To describe Robert Sturmhoevel solely as a painter of postmodern romanticism would be just as tempting and at the same time misleading as to be blinded by the shiny surfaces of his works. For although the fusion of dream and reality, the dark sweetness and beauty of the unconscious occupy a weighty place in his series of works, here the "myths" do not come from the Middle Ages, but directly from his environment. Supposedly personal backgrounds are the basis for superficially innocent narratives, but constructed in such a way that the viewer can effortlessly see the shadows of his own memories in them. As a result, the narratives of his large sceneries and series of pictures always create an oppressive mood and provoke in the viewer a strange familiarity, but also uncertainty. Sturmhoevel's pictorial worlds seem almost "too good to be true."

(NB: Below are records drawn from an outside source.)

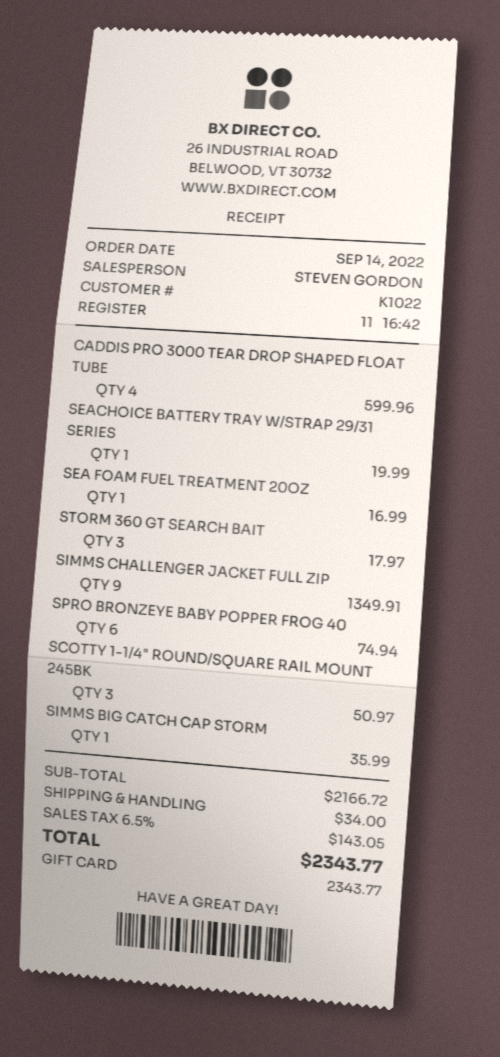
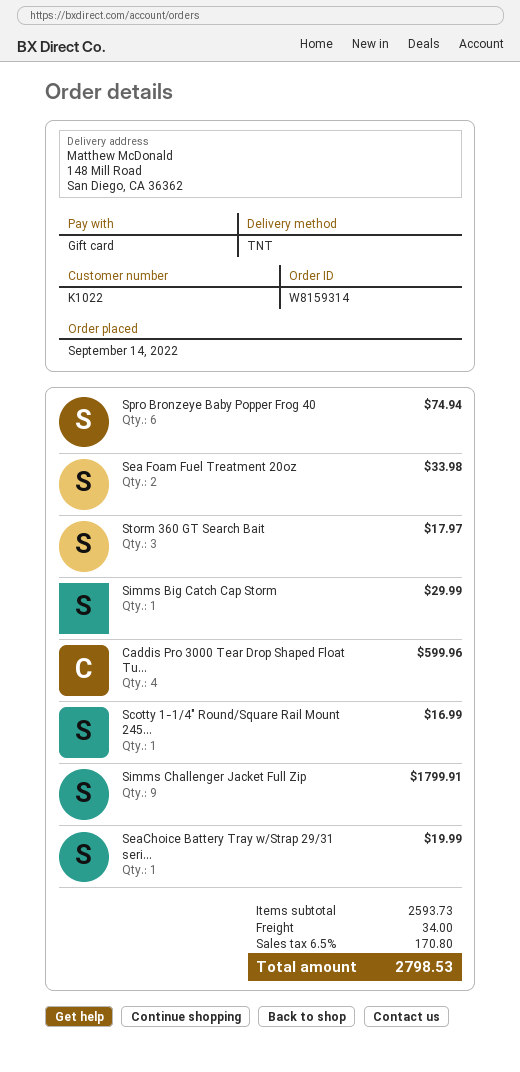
SEA FOAM FUEL TREATMENT 20OZ: 1 for 16.99 -> 2 for 33.98
SIMMS CHALLENGER JACKET FULL ZIP: 9 for 1349.91 -> 9 for 1799.91
SCOTTY 1-1/4" ROUND/SQUARE RAIL MOUNT 245BK: 3 for 50.97 -> 1 for 16.99
SIMMS BIG CATCH CAP STORM: 1 for 35.99 -> 1 for 29.99
subtotal: 2166.72 -> 2593.73
tax: 6.5% = 143.05 -> 6.5% = 170.80
total: 2343.77 -> 2798.53

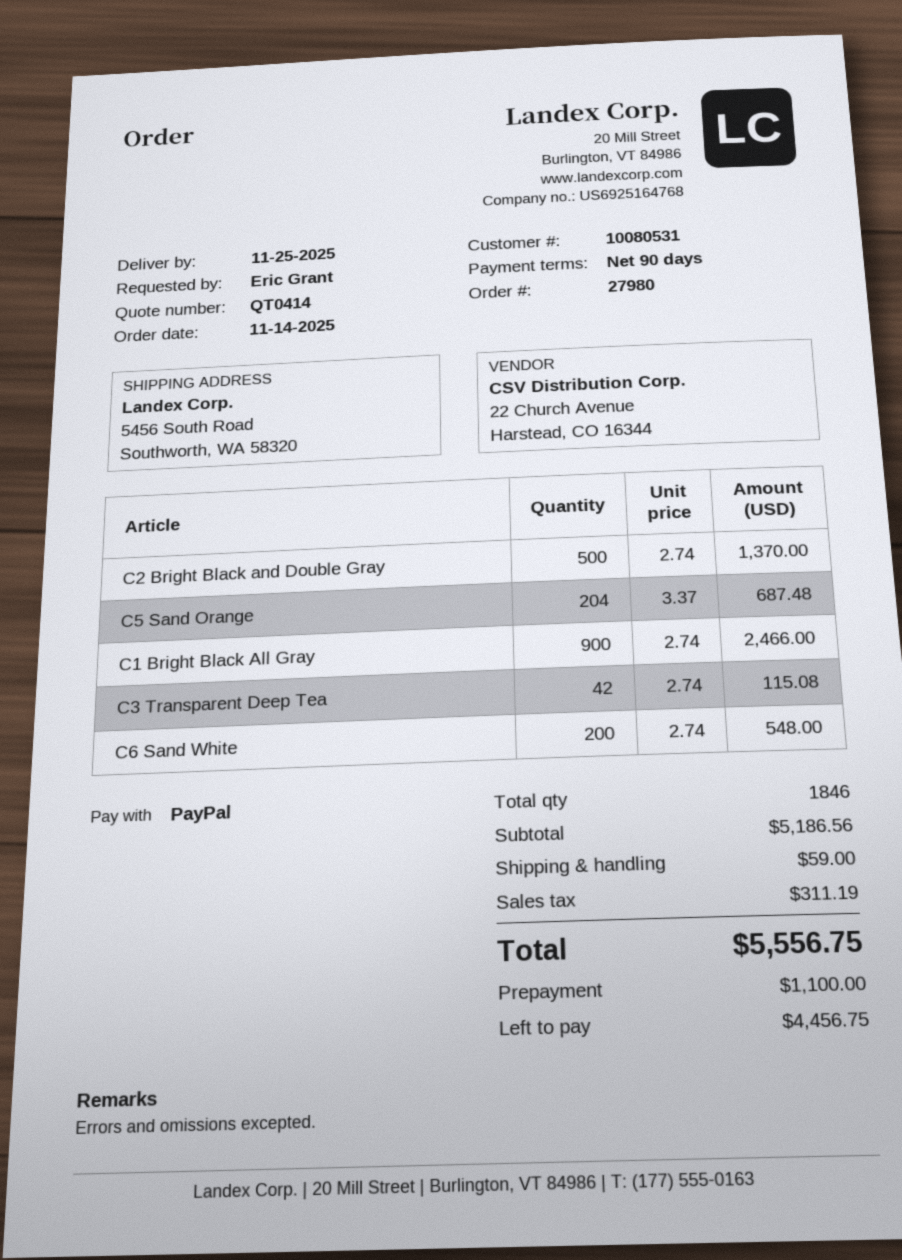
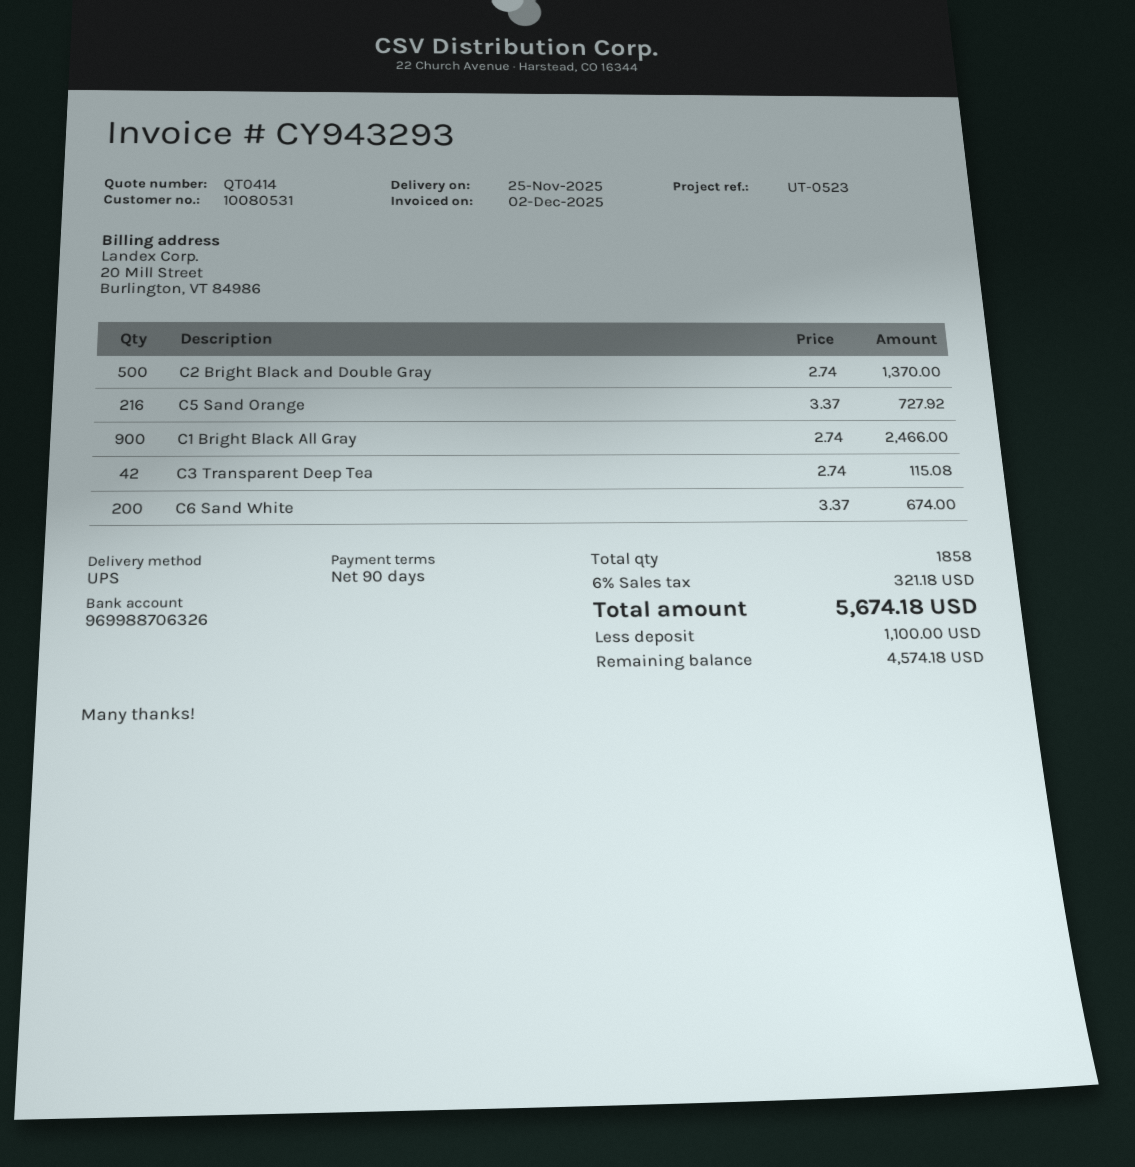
C5 Sand Orange: 204 x 3.37 = 687.48 -> 216 x 3.37 = 727.92
C6 Sand White: 200 x 2.74 = 548.00 -> 200 x 3.37 = 674.00
total quantity: 1846 -> 1858
shipping: 59.00 -> none
tax: 311.19 -> 321.18
total: 5556.75 -> 5674.18
balance: 4456.75 -> 4574.18

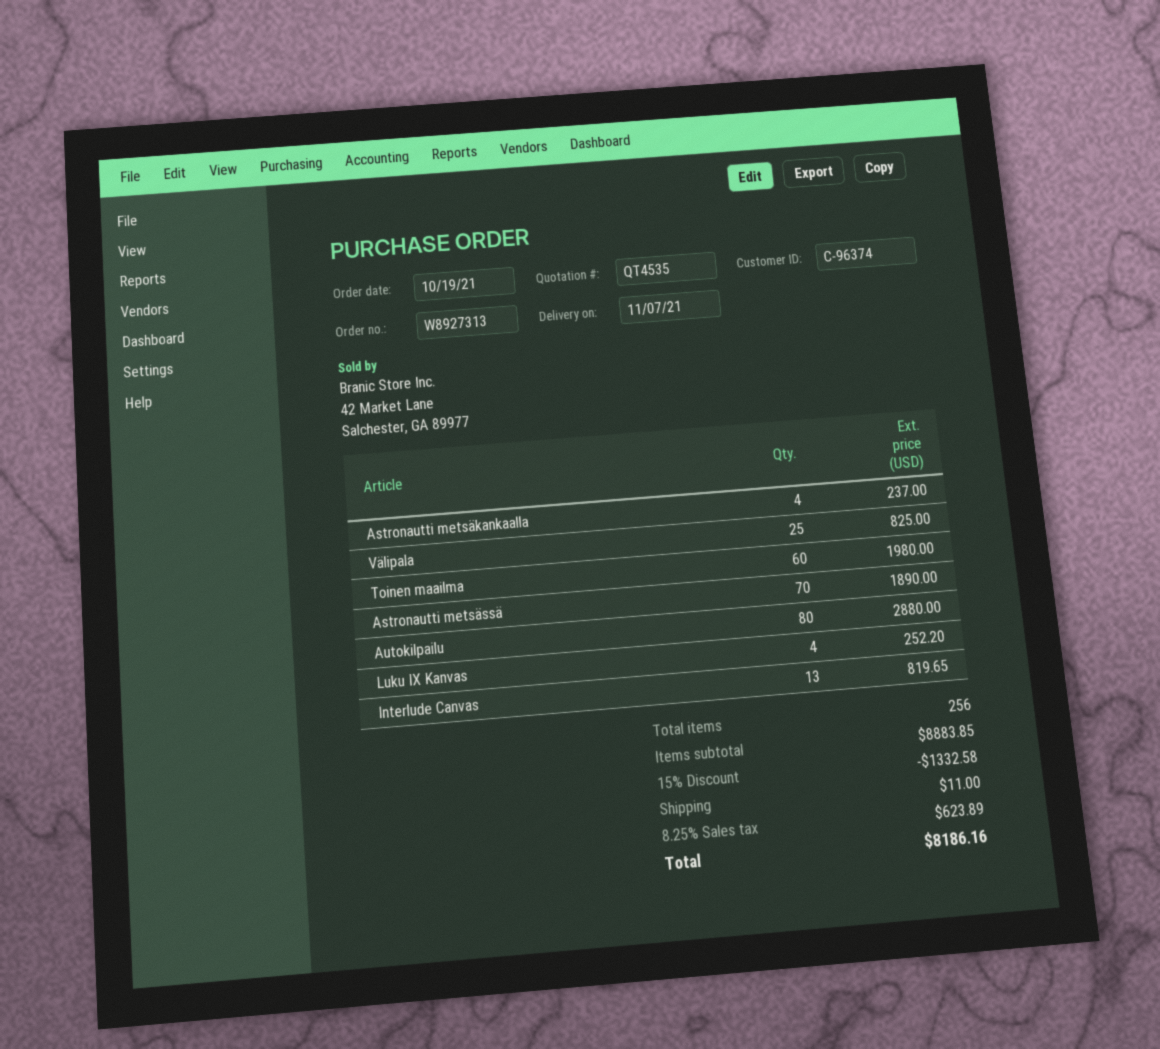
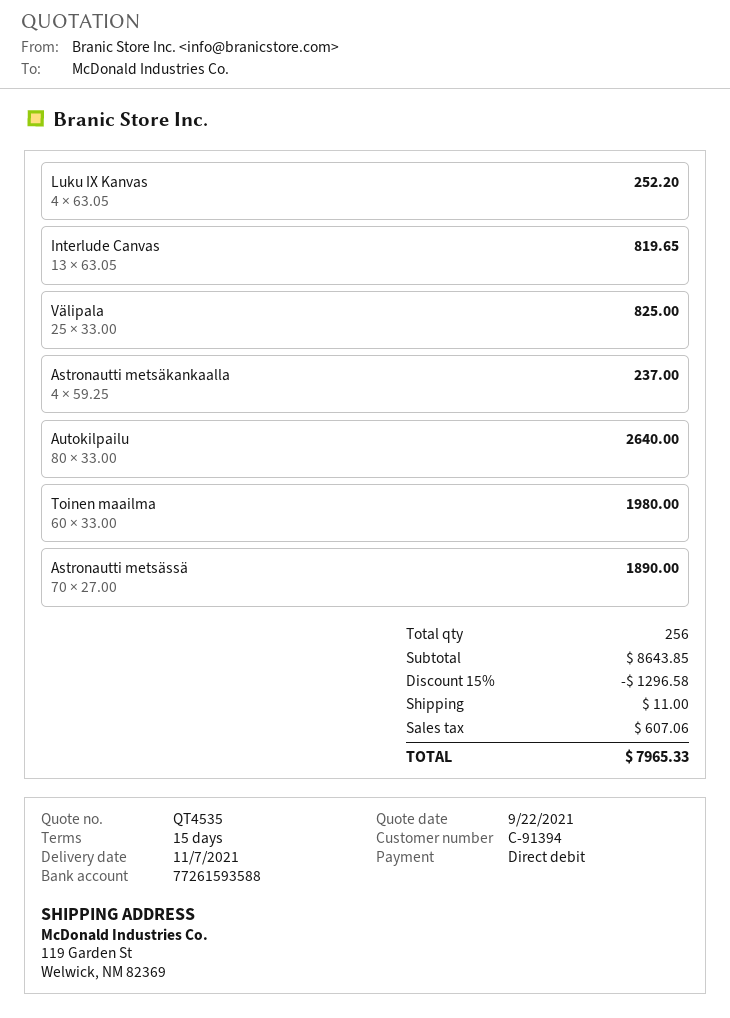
customer number: C-96374 -> C-91394
Autokilpailu: 80 for 2880.00 -> 80 for 2640.00
subtotal: 8883.85 -> 8643.85
discount: 15% = 1332.58 -> 15% = 1296.58
tax: 623.89 -> 607.06
total: 8186.16 -> 7965.33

In his new, small-format edition of "Flecken," Robert Sturmhoevel pushes the boundaries of painting, resists the banality of the material, and detaches the paint from the picture support to give it a new attitude - entirely in the limbo between object and surface. The "Carousel" is also in a superimposed and precisely unclarified state. An object snatched from the dream world that has had an apparently hard landing in the present. Thus proof that even the physical world is not safe from Sturmhoevel's memory and color decomposition. The feigned deception of this find is an early and momentous decision that can be seen as a prelude to his later narratives. Thus, revealing parts of his studio floor and the working processes documented on it is a very personal act. In his new series of works, "pieces," literally the ground beneath his feet becomes both pigment-covered witness and crime scene. An intimate invitation to go in search of clues together.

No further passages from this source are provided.